Tag Archives: Spectrum

FCC — the Federal Crony Commission?

Ok, maybe that’s a little harsh. But watch this video of T-Mobile CEO John Legere boasting that’s he’s “spent a lot of time in Washington lately, with the new chairman of the FCC,” and that “they love T-Mobile.”

Ah, spring. Love is in the air. Great for twenty-somethings, not so great for federal agencies. The FCC, however, is thinking about handing over valuable wireless spectrum to T-Mobile and denying it to T-Mobile’s rivals. This type of industrial policy is partially responsible for the sluggish economy.

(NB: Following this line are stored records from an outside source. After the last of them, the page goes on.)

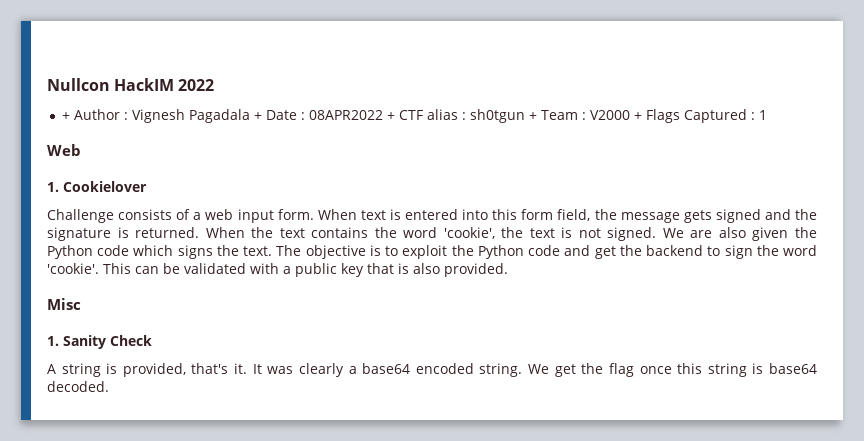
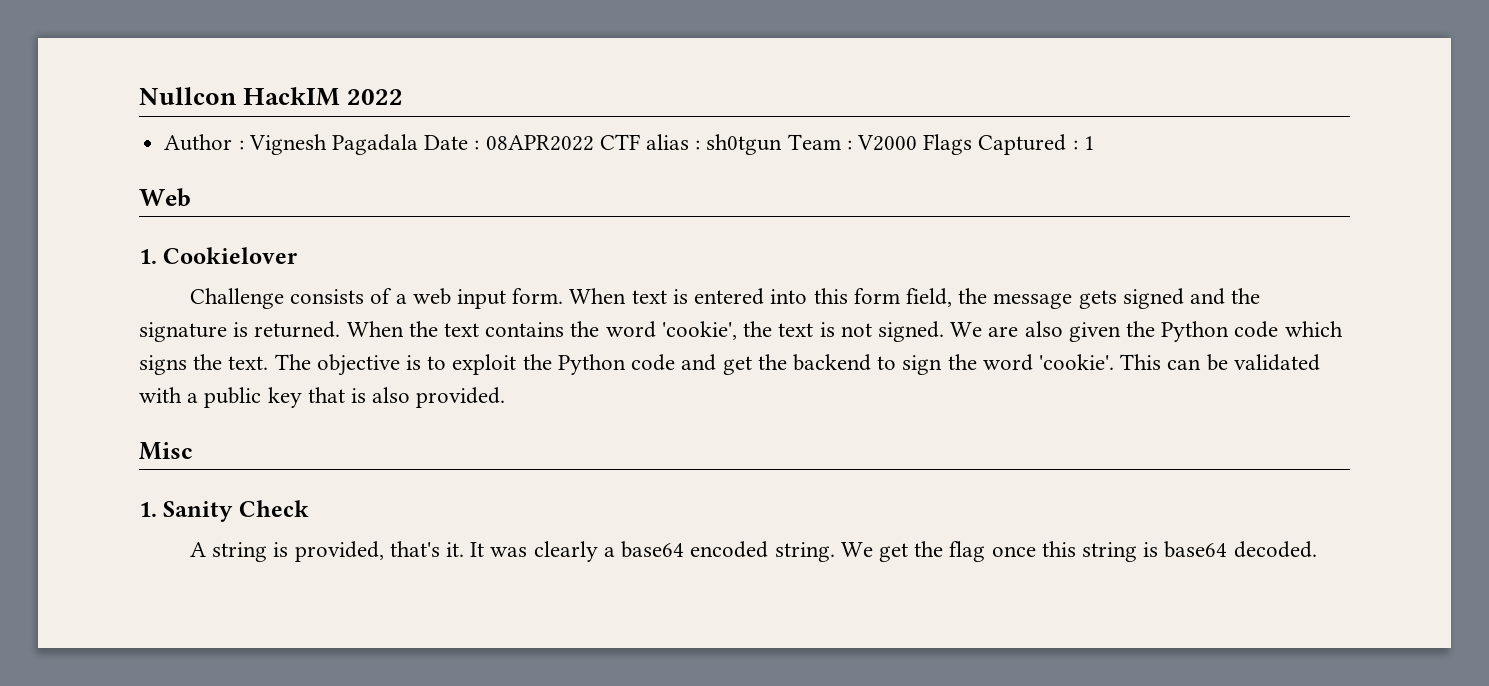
- + Author : Vignesh Pagadala + Date : 08APR2022 + CTF alias : sh0tgun + Team : V2000 + Flags Captured : 1
+ Author : Vignesh Pagadala Date : 08APR2022 CTF alias : sh0tgun Team : V2000 Flags Captured : 1

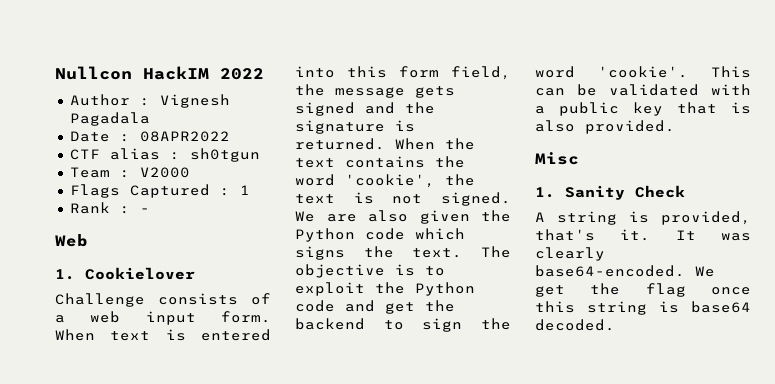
- Author : Vignesh Pagadala Date : 08APR2022 CTF alias : sh0tgun Team : V2000 Flags Captured : 1
+ Author : Vignesh Pagadala
+ Date : 08APR2022
+ CTF alias : sh0tgun
+ Team : V2000
+ Flags Captured : 1
+ Rank : -
- It was clearly a base64 encoded string.
+ It was clearly base64-encoded.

From taxpayer subsidies for connected Wall Street banks to favored green energy firms with the right political allies, cronyism prevents the best firms from serving consumers with the best products in the most efficient way. Cronyism is good (at least temporarily) for a few at the top. But it hurts everyone else. Government favors ensure that bad ideas and business models are supported even if they would have proved wanting in a more neutral market. They transfer scarce taxpayer dollars to friends and family. They also hurt firms who aren’t fortunate enough to have the right friends in the right places at the right time. It’s hard to compete against a rival who has the backing of Washington. The specter of arbitrary government then hangs over the economy as firms and investors make decisions not on the merits but on a form of kremlinology — what will Washington do? In the case at hand, cronyism could blow up the whole spectrum auction, an act of wild irresponsibility in the service of a narrow special interest (we’ve written about it herehere, and here).

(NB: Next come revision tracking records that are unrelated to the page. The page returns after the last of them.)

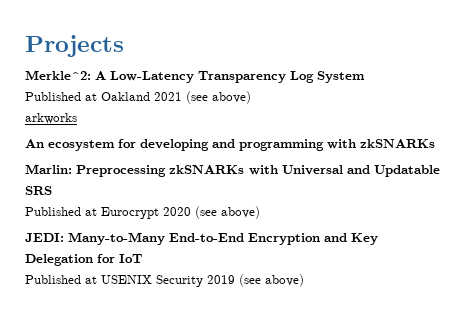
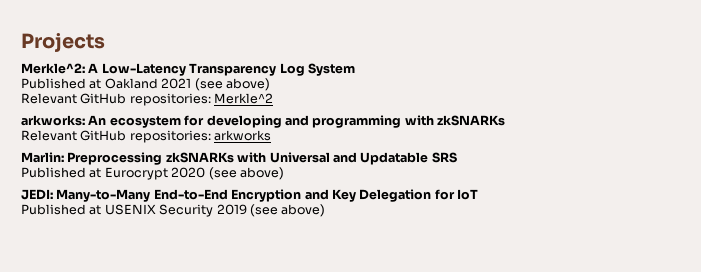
- arkworks
- An ecosystem for developing and programming with zkSNARKs
+ Relevant GitHub repositories: Merkle^2
+ arkworks: An ecosystem for developing and programming with zkSNARKs
+ Relevant GitHub repositories: arkworks

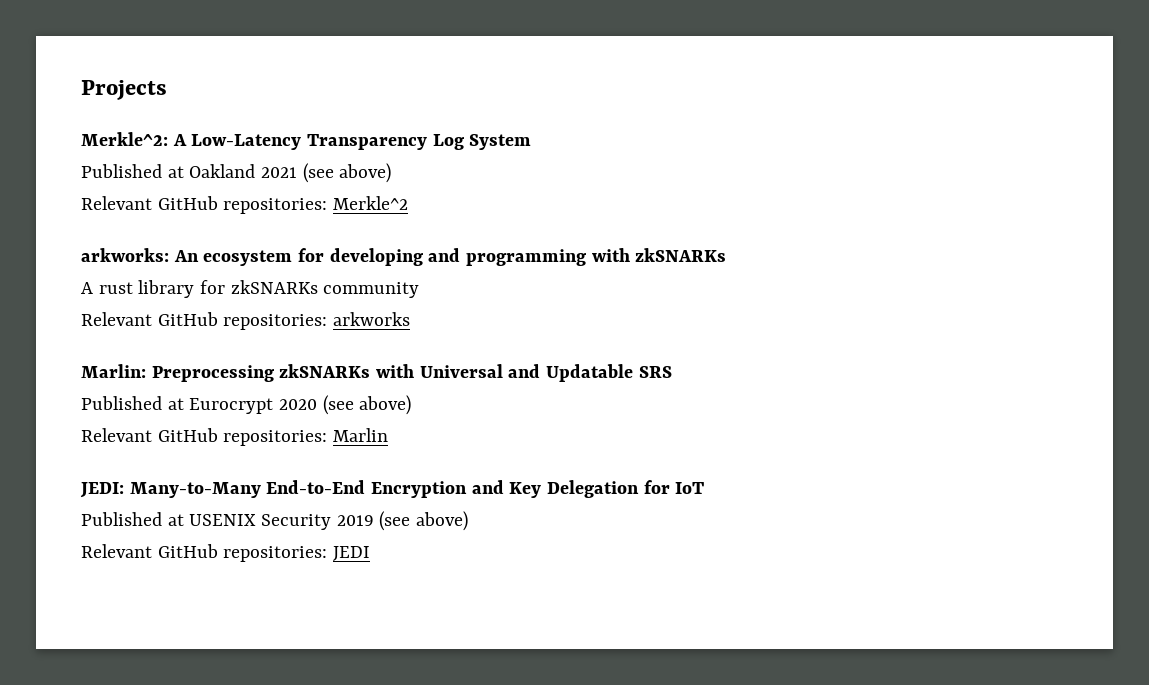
+ A rust library for zkSNARKs community
+ Relevant GitHub repositories: Marlin
+ Relevant GitHub repositories: JEDI

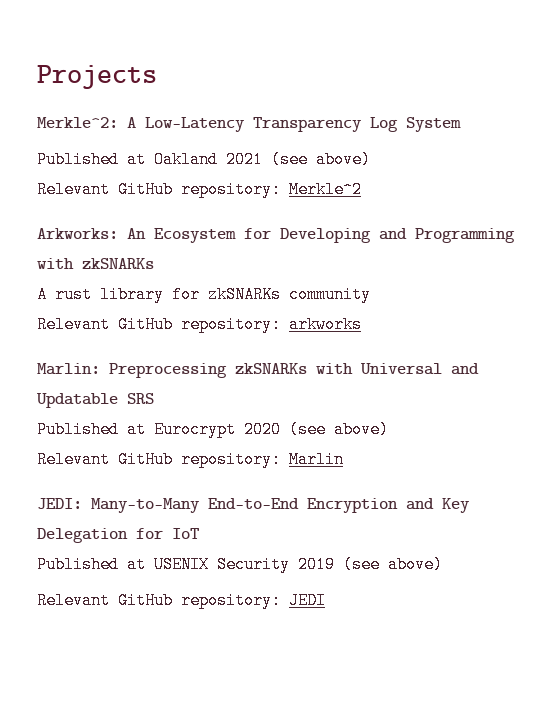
- Relevant GitHub repositories: Merkle^2
+ Relevant GitHub repository: Merkle^2
- arkworks: An ecosystem for developing and programming with zkSNARKs
+ Arkworks: An Ecosystem for Developing and Programming with zkSNARKs
- Relevant GitHub repositories: arkworks
+ Relevant GitHub repository: arkworks
- Relevant GitHub repositories: Marlin
+ Relevant GitHub repository: Marlin
- Relevant GitHub repositories: JEDI
+ Relevant GitHub repository: JEDI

The U.S. has never been perfectly free of such cronyism, but our system was better than most and over the centuries attracted the world’s financial and human capital because investors and entrepreneurs knew that in the U.S. the best ideas and the hardest work tend to win out. Effort, smarts, and risk capital won’t be snuffed out by some arbitrary bureaucratic decision or favor. That was the stuff of Banana Republics — the reason financial and human capital fled those spots for America, preferring the Rule of Law to the Whim of Man.

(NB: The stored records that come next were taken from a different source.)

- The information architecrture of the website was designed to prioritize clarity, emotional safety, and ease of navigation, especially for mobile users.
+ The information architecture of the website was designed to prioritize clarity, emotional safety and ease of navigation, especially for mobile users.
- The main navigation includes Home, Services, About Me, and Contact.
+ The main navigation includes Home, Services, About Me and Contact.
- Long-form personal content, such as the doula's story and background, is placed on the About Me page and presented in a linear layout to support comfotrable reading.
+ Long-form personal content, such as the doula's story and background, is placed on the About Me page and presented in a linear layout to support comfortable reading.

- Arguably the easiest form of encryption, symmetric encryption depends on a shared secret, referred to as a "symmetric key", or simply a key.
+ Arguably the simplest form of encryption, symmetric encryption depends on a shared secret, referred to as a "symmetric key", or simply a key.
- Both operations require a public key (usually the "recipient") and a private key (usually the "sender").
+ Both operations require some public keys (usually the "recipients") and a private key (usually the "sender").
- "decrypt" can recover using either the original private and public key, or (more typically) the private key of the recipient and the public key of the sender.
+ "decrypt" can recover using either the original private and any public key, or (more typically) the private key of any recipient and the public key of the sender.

The FCC’s prospective auction rules are perplexing in part because the U.S. mobile industry is healthy — world-leading healthy. More usage, faster speeds, plummeting prices, etc. Why risk interrupted that string of success? Economist Hal Singer shows that in the FCC’s voluminous reports on the wireless industry, it has failed to present any evidence of monopoly power that would justify its rigging of the spectrum auctions. On the other hand, an overly complex auction could derail spectrum policy for a decade.

The Broadband Rooster

FCC chairman Julius Genachowski opens a new op-ed with a bang:

As Washington continues to wrangle over raising revenue and cutting spending, let’s not forget a crucial third element for reining in the deficit: economic growth. To sustain long-term economic health, America needs growth engines, areas of the economy that hold real promise of major expansion. Few sectors have more job-creating innovation potential than broadband, particularly mobile broadband.

Private-sector innovation in mobile broadband has been extraordinary. But maintaining the creative momentum in wireless networks, devices and apps will need an equally innovative wireless policy, or jobs and growth will be left on the table.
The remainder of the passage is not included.